Все мечты, все нереальность,
Все как будто бы зеркальность
Навсегда ушедших дней.
 
   Вчера еще было лето, а сегодня — зима. Как много лжи в этом слове: «вчера». Нет, не вчера это было…
   У меня нет пальто. Вернее, оно висит где-то на вешалке, но номерок от него лежит в чужом кармане. И опять ложь: «в чужом». Не в чужом… Просто для этого еще не придумали слов.
   Я иду быстро, чтобы не замерзнуть. Как-нибудь обойдусь без пальто. Раньше я часто бегал раздетым на химфак или в главное здание.
   Я остановился и вздрогнул. Ну надо же так! Я чуть было не угодил под огромный МАЗ. Шофер высунулся, и вместе с жемчужным паром от дыхания в безгрешный колючий воздух ворвался затейливый мат.
   Я засмеялся. Ну и дурак же ты, шофер! Я одна только видимость. Дави меня смелее! Твой защитник сумеет добиться оправдания. Нельзя убить того, кто не существует.
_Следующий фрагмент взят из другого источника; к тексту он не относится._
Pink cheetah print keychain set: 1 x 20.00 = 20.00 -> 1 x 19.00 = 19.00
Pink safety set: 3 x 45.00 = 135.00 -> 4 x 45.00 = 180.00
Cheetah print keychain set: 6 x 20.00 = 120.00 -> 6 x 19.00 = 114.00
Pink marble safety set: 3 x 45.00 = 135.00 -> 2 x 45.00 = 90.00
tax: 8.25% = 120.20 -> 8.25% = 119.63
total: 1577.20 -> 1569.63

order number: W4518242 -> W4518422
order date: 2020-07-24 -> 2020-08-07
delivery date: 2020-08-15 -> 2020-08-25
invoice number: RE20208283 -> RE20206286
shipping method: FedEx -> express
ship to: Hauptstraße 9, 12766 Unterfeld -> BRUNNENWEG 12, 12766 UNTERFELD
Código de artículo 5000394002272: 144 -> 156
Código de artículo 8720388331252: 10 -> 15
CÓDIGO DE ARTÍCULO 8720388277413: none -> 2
   Какая-то, однако, чушь лезет все время в голову. Я стараюсь не дать себе забыться и отвлечься. Я должен помнить, что здесь я чужой.
   Навстречу мне идет яркая шеренга студентов. Беззаботные и гордые, точно мушкетеры после очередной победы над гвардейцами кардинала, идут они чуть вразвалочку, громко смеясь и безудержно хвастая.